La réalité économique du projet d’accord de libre-échange entre l’UE et le Mercosur
La ratification de l’accord de libre-échange entre l’Union européenne et le Mercosur aiguise toutes les colères agricoles de cet automne. Quelle réalité économique cache-t-il ?
Ce projet d’accord de libre-échange prévoit d’accorder à l’Argentine, la Bolivie, le Brésil, le Paraguay, l’Uruguay, pays membres du Marché commun de l’Amérique du Sud (Mercosur), des contingents de produits agricoles à droits de douane réduits. Ce sont 99 000 tonnes équivalent carcasse (tec) de viande bovine (55 % en viande fraîche, 45 % en congelé) à 7,5 % de droits de douane ; 180 000 tec de viandes de volaille, moitié-moitié entre de la viande avec os et de la viande désossée (droit nul) ; 180 000 tonnes de sucre réservé au Brésil plus 10 000 tonnes pour le Paraguay ; 60 000 tonnes de riz à droit nul ; 1 000 tonnes de maïs doux (droit nul) et 45 000 tonnes de miel à droit nul.

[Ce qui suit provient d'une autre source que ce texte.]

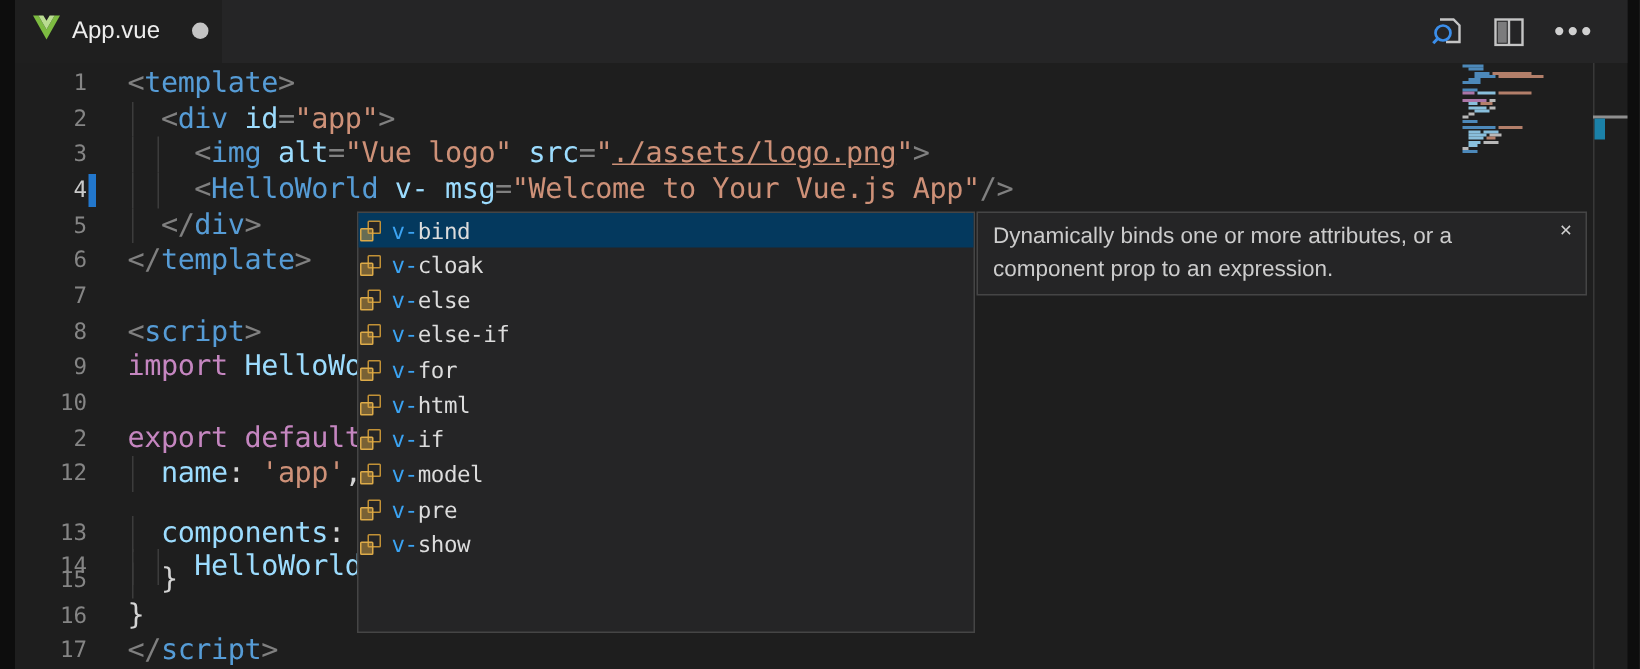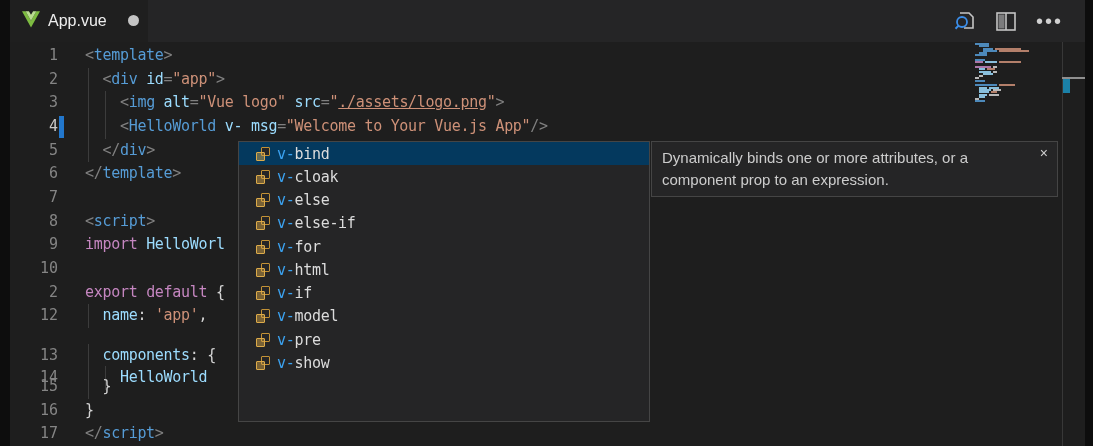"<template>" .ltext { font-size: 15px -> 19px }
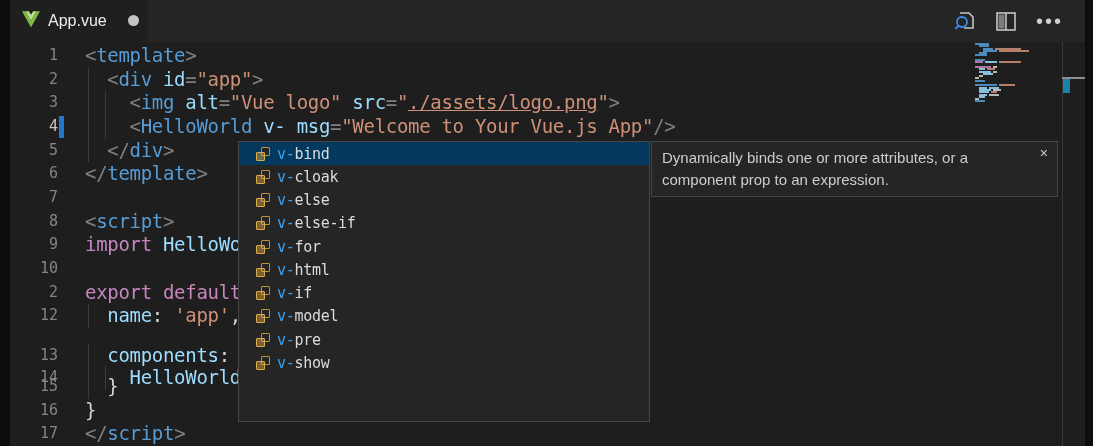"v-bind" .srow { padding-left: 16px -> 0 }
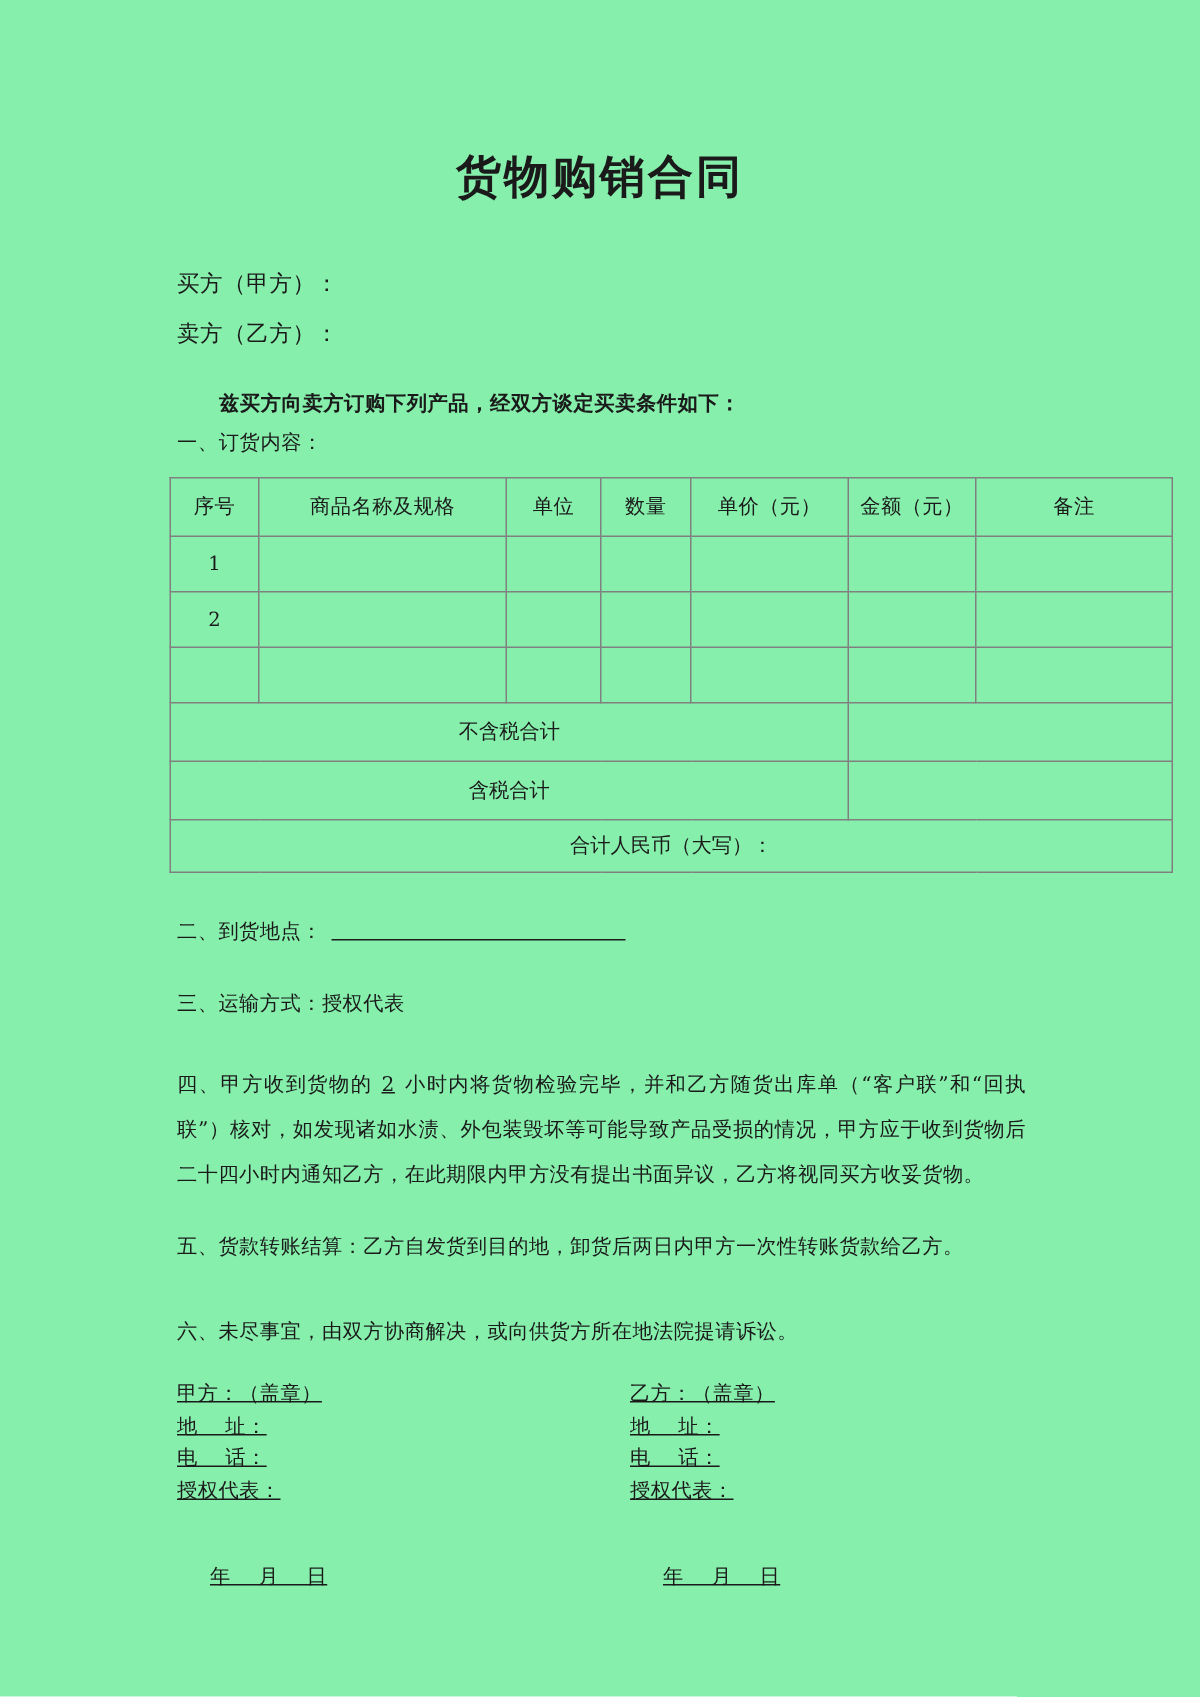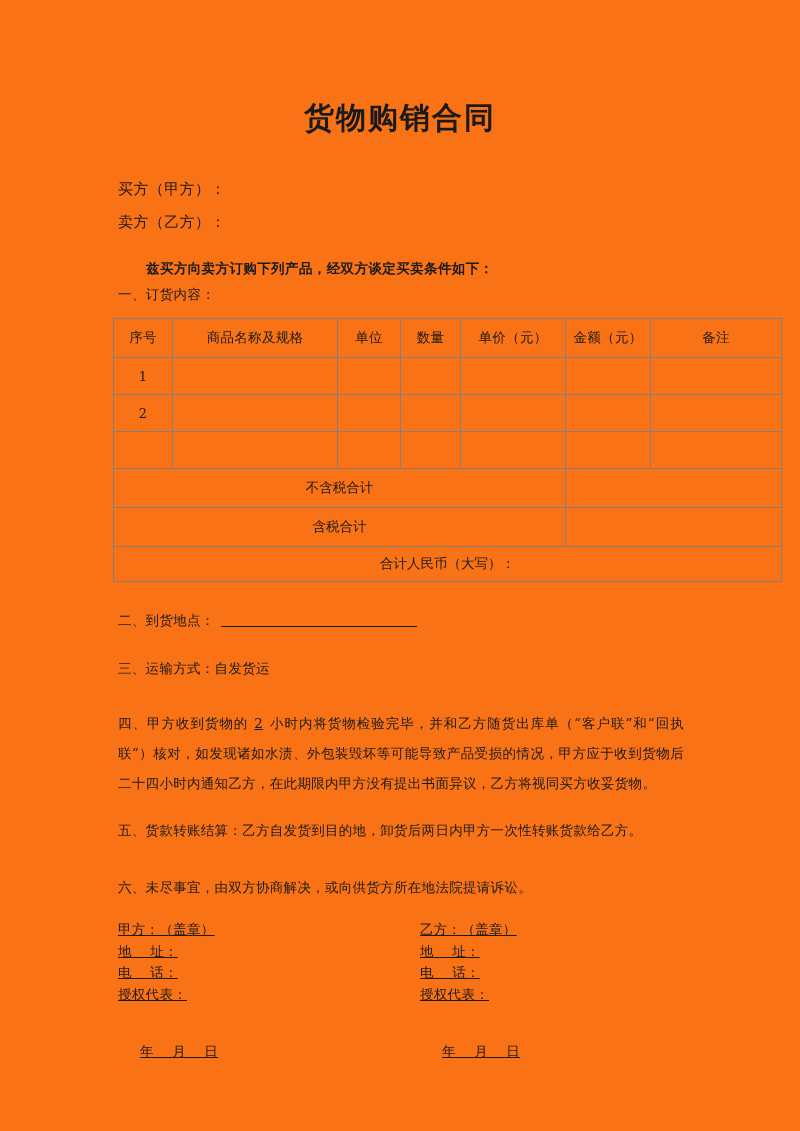"货物购销合同" .page { background: #f97316 -> #86efac }
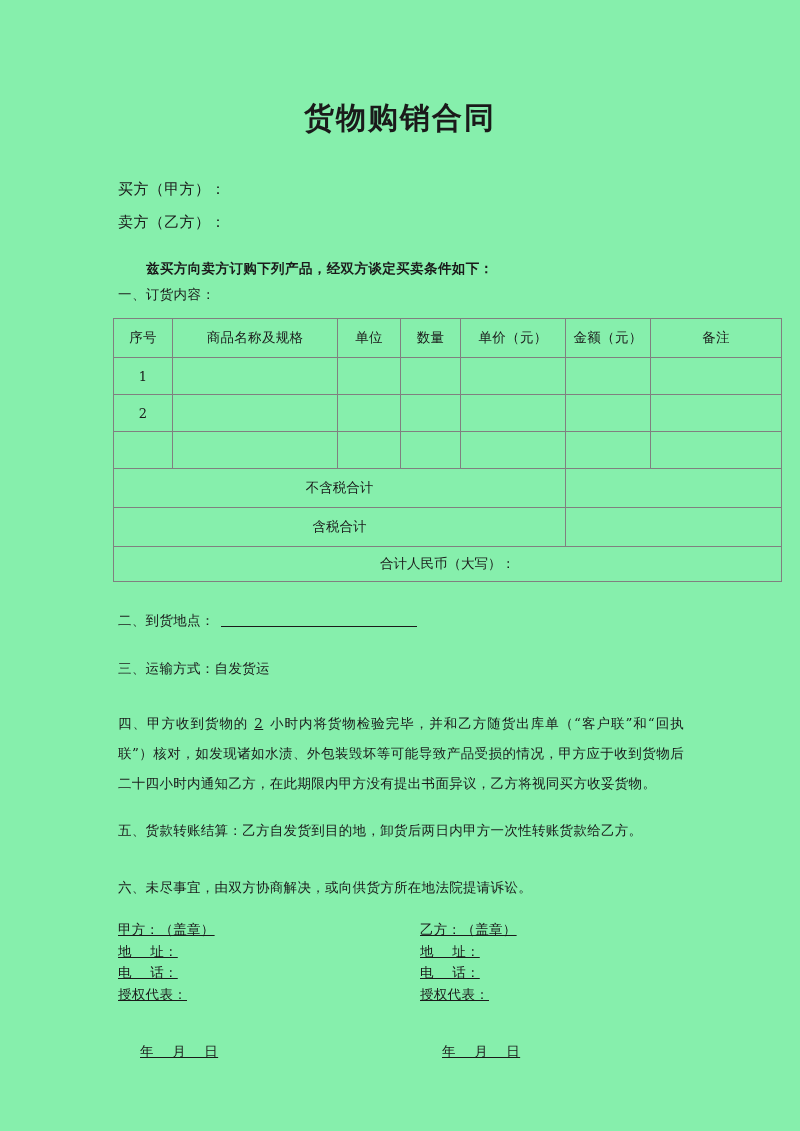"三、运输方式：自发货运" div.clause { text: 自发货运 -> 授权代表 }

Une opposition des agriculteurs français
« Tous les aliments importés doivent être conformes aux normes de l’UE, explique Vincent Chatellier, ingénieur de recherche en économie de l’Inrae. Néanmoins, l’accord ne contient pas d’exigences quant aux modes de production dans les pays du Mercosur (alimentation des animaux, médicaments vétérinaires, bien-être des animaux ou utilisation de produits phytosanitaires). » Ces volumes supplémentaires, moins chers qu’en France de 40 % et produits selon des normes interdites en Europe, nourrissent légitimement l’opposition frontale des organisations agricoles (dont Jeunes Agriculteurs), des partis politiques français -ils ont débattu à l’Assemblée nationale sur le sujet mardi 26 novembre- et de l’exécutif.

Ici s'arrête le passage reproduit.